No doubt I will see you a few more times in Northern California over the coming months.
Congratulations on a great race! I'm looking forward to seeing you at States this year.
Thanks for sharing the blow-by-blow, as well as what you used/didn't. It's great to learn vicariously!
A Trail Runner's Blog.
Be sure to take off the ? next to Western States in your race calendar! ;-)
Congratulations and great report. It's nice to read lead pack race reports. It's really different than us mid packers. I mean, you'd never hear me say; it's time to separate the contenders from the pretenders. I got a laugh out of that one. Thanks for that. Good luck at states; you'll do awesome there.
Fantastic report, Tony. I enjoyed reliving the race course through your report. I'm with you -- the second half of the course was worth the wait... love the trails...
Awesome race ! Way to kick it on the trails! Good luck at WS.
Congrats on your win, and thanks for the great report! I'll be a back of the pack runner at WS this year, but I'll be cheering for you to have a great race there.
You are definitely a "Billy Bad-Ass!" Way to go!! Very impressive!
interesting read! Hope you remember me from Incline Club workouts in August of '06. You should have e-mailed me if you wanted my splits from '06 before the race. I doubt they would have been of much use though, as this was probably my worst ultra ever. I threw up between Negro Bar and Beal's point and couldn't keep any food (not even gels) and little liquids down for the rest of the race. The last 20 miles felt more like a death march than anything else.
I think the first leg is way shorter than 5.9 miles, at least it was in '06. Also, Rattlesnake Bar was listed as milepoint 40.6 2 years ago, which matches a lot better with your splits. Here are both of our splits (hope the formating doesn't get messed up in the post):
AS mile Uli '06 Anton
Watt 5.9 0:30:00 0:35:00
W Pond 9.4 0:49:02 0:56:00
Sunrise 15.6 1:27:50 1:39:00
Nimb O 19 1:49:00 2:00:00
Negro B 23.5 2:17:10 ????
Beals P 27.4 2:41:31 2:56:00
Gran B 31.5 3:11:26 3:26:00
Buz C 34.5 3:35:53 3:48:00
Hshoe B 38 4:07:25 4:14:00
Ratt. B 40.6 4:32:25 4:33:00
Man Bar 43.2 4:53:33 4:50:00
L Gasp 47.6 5:37:00 5:24:00
Finish 50 5:58:44 5:42:37
Thank you, Anton. Of how many sports can it be said that the elite share an event with the rest? At the same time, what do the rest of us really know about what's happening with the runners in the front? Now, thanks to your wonderful recap, a lot more. Please keep on writing about your running; you have a real knack for conveying essential detail.
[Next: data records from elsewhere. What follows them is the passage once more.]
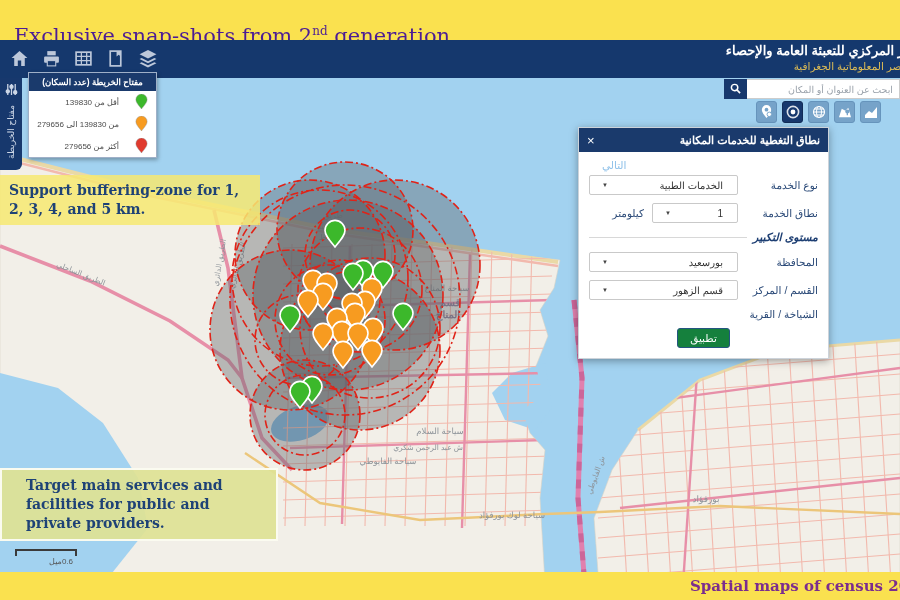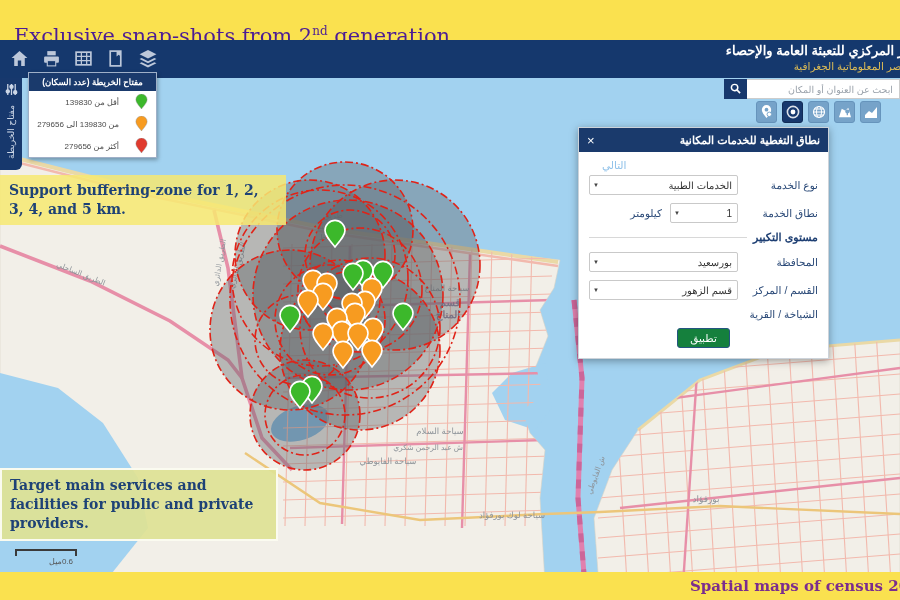--- a/index.html
+++ b/index.html
@@ -68,7 +68,7 @@
   
   .note{position:absolute;font-family:"DejaVu Serif",serif;font-weight:bold;font-size:14px;
       color:#1e4276;line-height:1.35;box-sizing:border-box;}
-  .note1{left:0;top:175px;width:286px;padding:6px 9px;background:rgba(247,233,113,.85);}
+  .note1{left:0;top:175px;width:260px;padding:6px 9px;background:rgba(247,233,113,.85);}
   .note2{left:0;top:468px;width:278px;padding:6px 8px;background:rgba(222,226,148,.92);
       border:2px solid rgba(255,255,255,.85);}
   

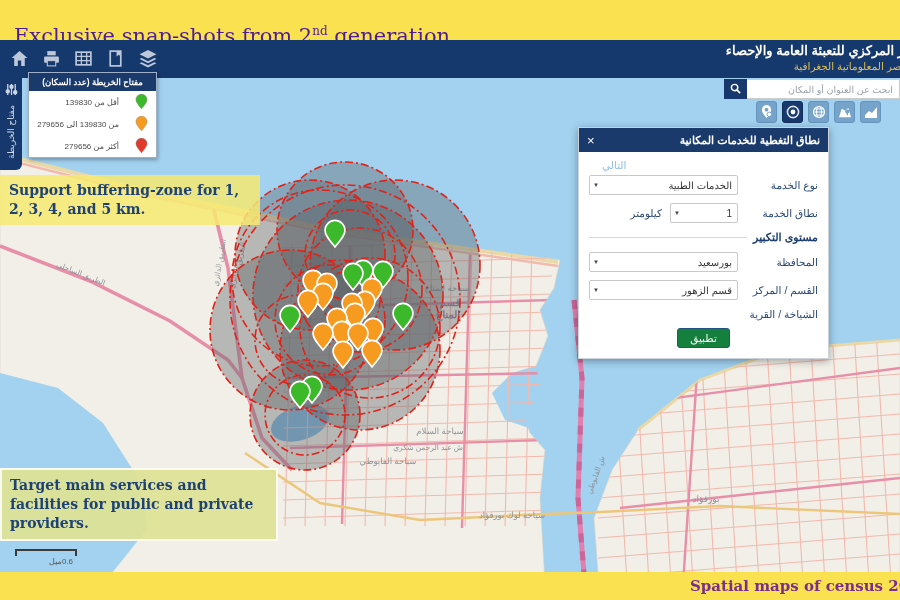--- a/index.html
+++ b/index.html
@@ -54,7 +54,7 @@
   .drow{display:flex;align-items:center;gap:8px;margin-bottom:8px;}
   .dlabel{width:72px;font-size:10.5px;color:#2b4a78;flex-shrink:0;}
   .dselect{height:18px;border:1px solid #c9c9c9;border-radius:2px;background:#fff;display:flex;
-      align-items:center;padding:0 5px;cursor:pointer;}
+      align-items:center;padding:0 14px;cursor:pointer;}
   .dselect .val{font-size:10px;color:#333;}
   .dselect .caret{margin-right:auto;font-size:6px;color:#444;transform:translateX(-2px);}
   .w-lg{width:138px;} .w-sm{width:56px;}

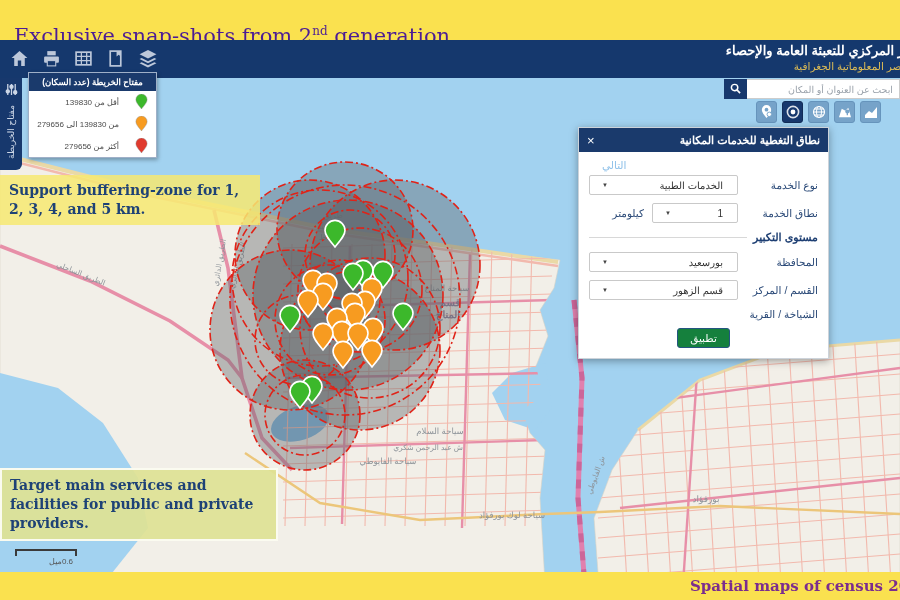--- a/index.html
+++ b/index.html
@@ -60,7 +60,7 @@
   .w-lg{width:138px;} .w-sm{width:56px;}
   .unit{font-size:10.5px;color:#2b4a78;margin-left:12px;}
   .dsection{display:flex;align-items:center;gap:6px;margin:4px 0 8px;}
-  .dsection .stext{font-size:11px;font-weight:bold;color:#1e3f73;}
+  .dsection .stext{font-size:11px;font-weight:bold;color:#1e3f73;font-style:italic;}
   .dsection .hline{flex:1;border-top:1px solid #d8d8d8;}
   .apply-wrap{text-align:center;margin-top:6px;}
   .apply-btn{background:#15803d;border:1px solid #245580;color:#fff;font-size:10.5px;

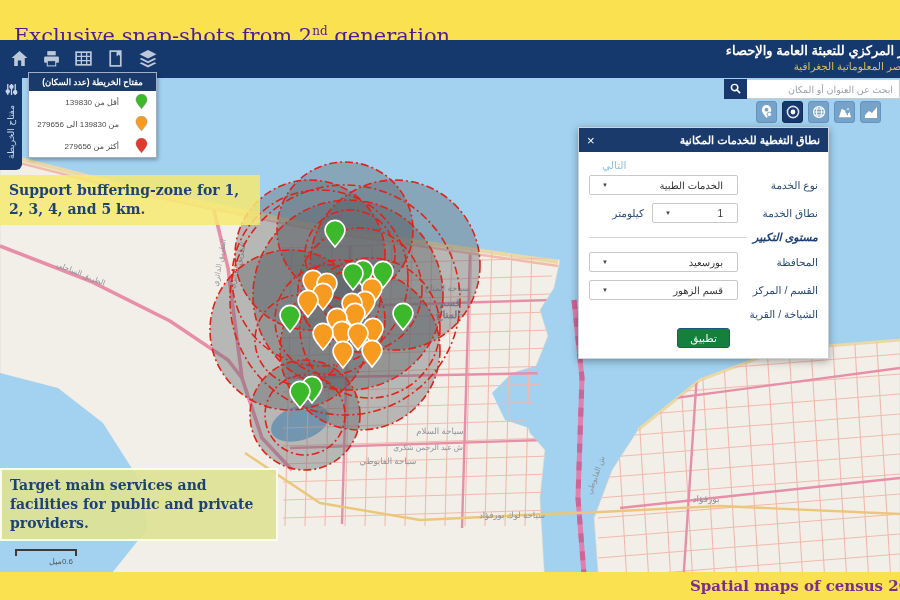--- a/index.html
+++ b/index.html
@@ -69,7 +69,7 @@
   .note{position:absolute;font-family:"DejaVu Serif",serif;font-weight:bold;font-size:14px;
       color:#1e4276;line-height:1.35;box-sizing:border-box;}
   .note1{left:0;top:175px;width:260px;padding:6px 9px;background:rgba(247,233,113,.85);}
-  .note2{left:0;top:468px;width:278px;padding:6px 8px;background:rgba(222,226,148,.92);
+  .note2{left:0;top:468px;width:278px;padding:6px 24px;background:rgba(222,226,148,.92);
       border:2px solid rgba(255,255,255,.85);}
   
   .scalebar{position:absolute;left:15px;top:549px;}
A little more information about the Rattlesnake mileage than what's already in this blog: Rattlesnake used to be at 39.9. The aid station moved down the trail to 40.6 in 2006, I think, maybe 2005. The AR50 Web site still has 39.9 on the course map and in the participant guide. The race director knows about the problem.
It is exciting to know that you'll be in Western States this year. Best of luck to you!